Where and how do you want to do the detection? Server side? Client side? User selected?

That's the biggest thing to consider. Best option, if you really can consistently translate and keep everything up-to-date by hand, is to do it server side (this is quite simply the most portable approach, it will work even for truly ancient browsers). You don't need PHP or Node or any other server-side scripting language though, you can do it with URL rewrites and simple regex matching on the contents of the Accept-Languages header.

In short:

  • Structure your site so that you have one sub-directory per-language, with your default language at the top level (this is good practice if you're handling things server-side even if you're doing some form of scripting to do it).
  • If you're on a UNIX-like platform, make a symbolic link for the default language code pointing to the top-level directory. On Windows, set up the equivalent as a URL rewrite rule in the server configuration. This is just a consistency bit to help users who actually manually edit URLs.
  • On each page, add something (usually in the footer, sidebar, or menu) to allow users to jump to the same page in each other language. This is something you can easily generate dynamically while deploying your site. The two popular options are flags for the country the language is associated with, or a list of languages using their native names (so Español, Svenska, François instead of Spanish, Swedish, French).
  • In your server configuration, add a rule to look at the contents of the Accept-Languages header. If the header isn't present, contains none of the languages you support, or the URL is explicitly matching a specific language directory, don't modify the URL. Otherwise, pick the leftmost language code in the Accept-Languages header that you support, and rewrite the URL (or redirect) to the appropriate language directory.

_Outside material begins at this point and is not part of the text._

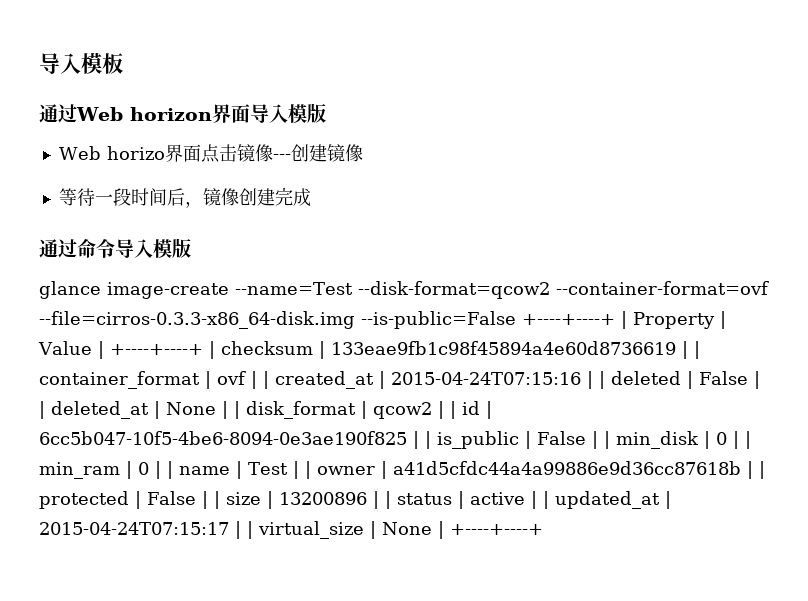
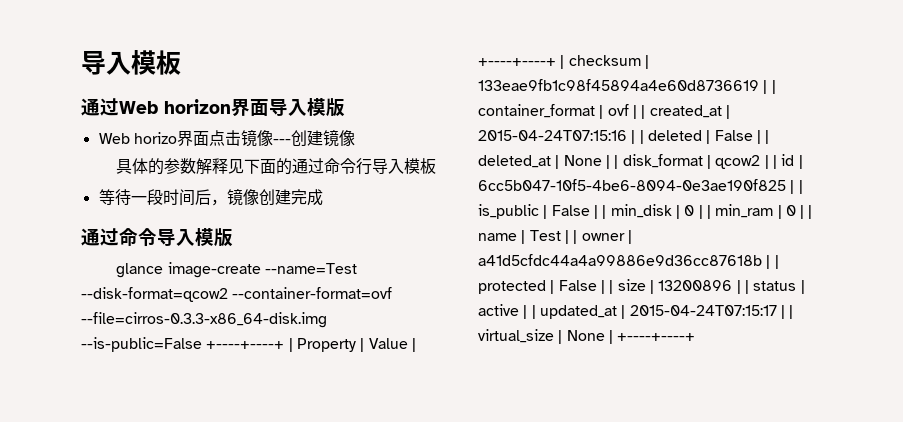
+ 具体的参数解释见下面的通过命令行导入模板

This is, in essence, the traditional method of handling web page translations. I'm pretty sure MDN and a number of other sites are still doing it this way in fact. It puts no significant burden on the client (again, well behaved user agents set the Accept-Languages header properly in most cases) or the user, means you send nothing extra over the network, and makes it surprisingly easy to manage on the server side too. The downside is that it doesn't scale past maybe half a dozen languages very well unless you use some form of scripting to generate the web-server config and the language-switchers in the pages.